If you're spending $250+ on a Yeti cooler, doesn't it make sense to spend $25 to $50 on something to keep it from tipping over.

I've almost come out of my shoes trying to get an extra 20' of fly line out to a far-ranging tarpon and I'm happy to know that my platform isn't going to budge.

Just my opinion...


----------



## paint it black (Nov 3, 2007)

> > I have a 45... I wouldn't even consider a 35. And definitely tie it down.... I've had passengers get thrown off the yeti by waves cause it tilted....
> 
> 
> 
> ...


I'm not talking about when on pole. I mean when operating the skiff, and it's being used as a seat. A wave will knock somebody over very easily.... I've seen it happen to my passengers several times on my gen1. It's a non-issue on the gen 2 since it seats three side by side on the back row.


----------



## Salty_South (Feb 25, 2009)

I went with the 50qt strapped down with the kenedy tie downs. Works great! Yeti makes the tie down deal too but they look like toe stubbers!


----------



## FlatCat (Aug 18, 2007)

Not sure about a yeti but we got a skunk ape last year. Could not tie it down on the deck, lashed it to the side and floated it back to camp. ;D


----------



## Gramps (Nov 1, 2007)

> I went with the 50qt strapped down with the kenedy tie downs.  Works great!  Yeti makes the tie down deal too but they look like toe stubbers!

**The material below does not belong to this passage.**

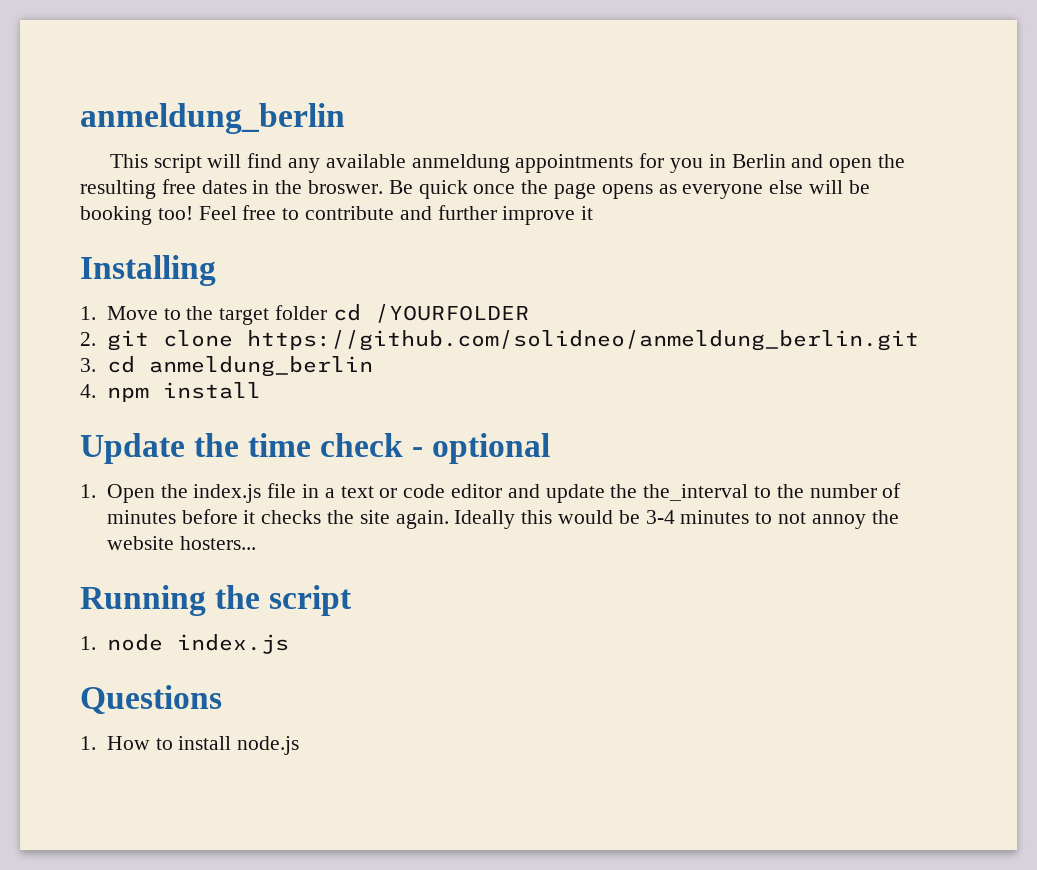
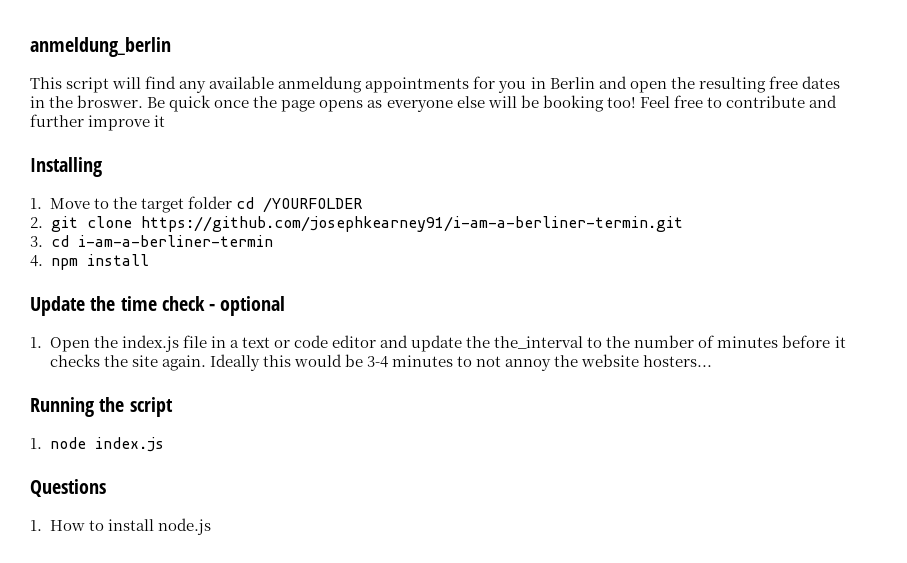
- 2. git clone https://github.com/solidneo/anmeldung_berlin.git
+ 2. git clone https://github.com/josephkearney91/i-am-a-berliner-termin.git
- 3. cd anmeldung_berlin
+ 3. cd i-am-a-berliner-termin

I nearly lost a passenger riding a 45qt Yeti due to a beam to wave. A set of Kennedy tie downs are now on order for the cockpit and the front deck. The T-Bolt is perfect for a simple nylon strap on the Yeti. http://www.kennedytiedown.com/gallery1.htm#coolerkit


----------



## ducktrooper (May 6, 2008)

Kennedy tie downs are rock solid...I use all the time on my Riverhawk with a 50 qt. Igloo Maxcold. Loaded or empty it doesn't shift...


----------



## Demeter (Nov 16, 2011)

> > I went with the 50qt strapped down with the kenedy tie downs.  Works great!  Yeti makes the tie down deal too but they look like toe stubbers!
> 
> 
> I nearly lost a passenger riding a 45qt Yeti due to a beam to wave.  A set of Kennedy tie downs are now on order for the cockpit and the front deck.  The T-Bolt is perfect for a simple nylon strap on the Yeti. http://www.kennedytiedown.com/gallery1.htm#coolerkit


Was the passenger me? Im glad you grabbed me by the shoulder, because I thought I was going for a cold swim.


----------



## rashouri87 (Jul 2, 2009)

we have the yeti tie down kit on our boat. The cooler is extremely solid empty or loaded and the anchors really aren't in the way when the cooler isn't in. They are really easy to install as well. Yeti has a video of a guy hanging upside down from the carrying handles of a yeti anchored to a piece of plywood.


----------



## Charlie (Apr 5, 2010)

If you'd like someting that is different take a look at these http://www.seasucker.com/

Never used them myself,but they are really interesting to me. I've got a 45qt yeti that is a seat/ front casting platform. Haven't ever had the feeling it was going to tip when I was on it casting. Now running into rough chop is a WHOLE other issue...

Btw, id go with the 45 qt. Just big enough for lunch, drinks, ice, and 20"+ red


----------



## AfterHours2 (Aug 2, 2010)

Word to the wise, Dont try to pole off of a unsecured Yeti Roadie cooler. Took a dunk yesterday after I got broke off on a big red and the cooler shifted. Doesnt feel too good landing on your back in a foot of water. I think I would use a larger 45 quart and tie downs for the future.


----------



## Demeter (Nov 16, 2011)

> If you'd like someting that is different take a look at these http://www.seasucker.com/
> 
> Never used them myself,but they are really interesting to me. I've got a 45qt yeti that is a seat/ front casting platform. Haven't ever had the feeling it was going to tip when I was on it casting. Now running into rough chop is a WHOLE other issue...
> 
> Btw, id go with the 45 qt. Just big enough for lunch, drinks, ice, and 20"+ red


The seasuckers look pretty cool, but seem bulky. Do they have one with a tie down attachment? 
FYI, I think Yeti makes a similar product that is smaller.


----------